Напротив, она позволяет понимать мир, вернуть ему смысл (…), сделать его «данным», но это не означает, что его нужно любить или сохранять как таковой. Понять поведение автора в рамках поля, понять необходимость, вынуждающую его действовать так, — значит сделать необходимым то, что сперва кажется случайным. Это не способ оправдания мира, а способ научиться принимать тысячи вещей, которые иначе будут казаться неприемлемыми».[86]

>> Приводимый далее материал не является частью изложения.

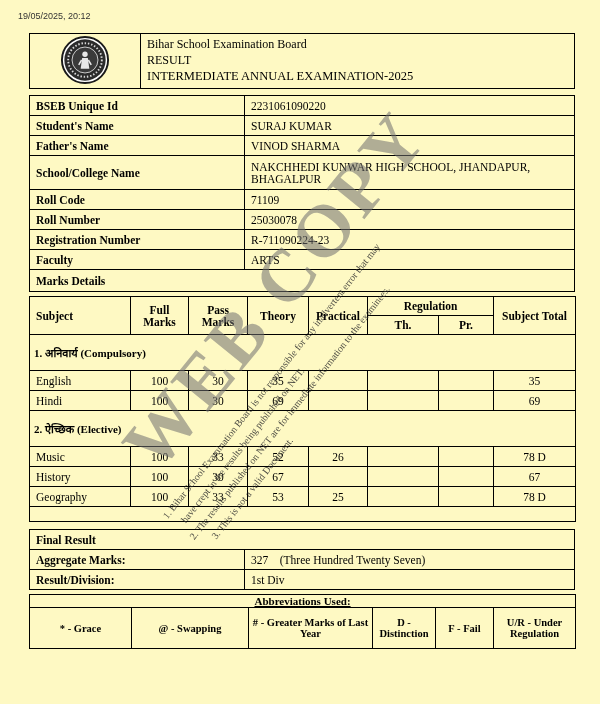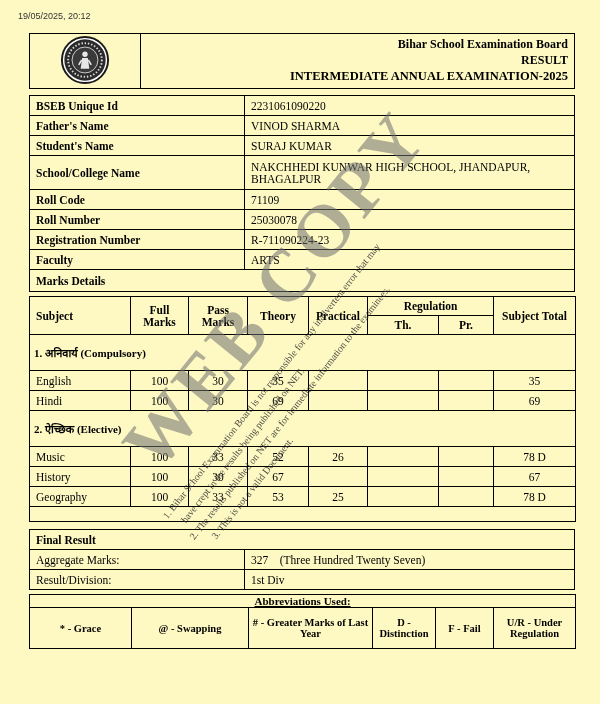"Bihar School Examination Board" .title-cell { font-weight: bold -> normal; text-align: right -> left }
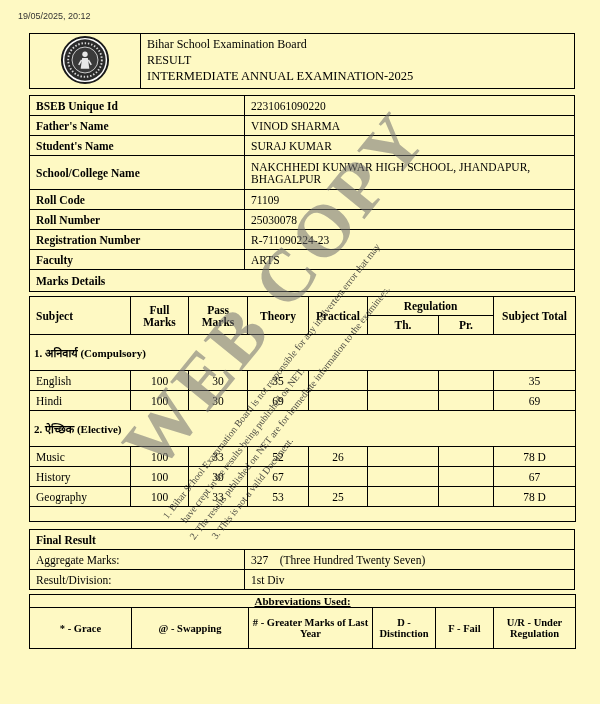"Father's Name" tr { order: before "Student's Name" -> after "Student's Name" }
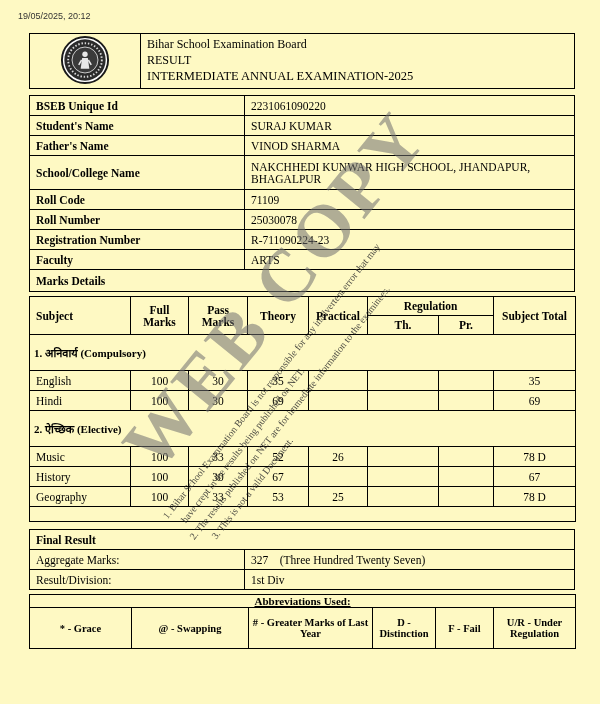"Aggregate Marks:" .result-t td.lbl { font-weight: normal -> bold }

Так же как афинский pharmakos был призван выполнять роль козла отпущения (термин pharmakos обозначал одновременно и яд, и его антидот), экзекутор, на которого взваливается весь груз насилия, производимого обществом (которое представлено как легитимное), получает ритуальную и регулирующую функцию. В этом смысле свидетельство Фернана Мейссонье напоминает о том театре жестокости, который вызывал к жизни Антонен Арто.[87] Он выводит на поверхность «глубинную латентную жестокость, через которую в индивиде или народе находят место все извращенные возможности духа».[88]
Чтобы убивать, существует палач. Кто убивает вместо палача, тот вырезает из дерева вместо плотника. Изображать из себя господина вместо господина, вырезать из дерева вместо плотника, Редко кто не ранит на этом руки.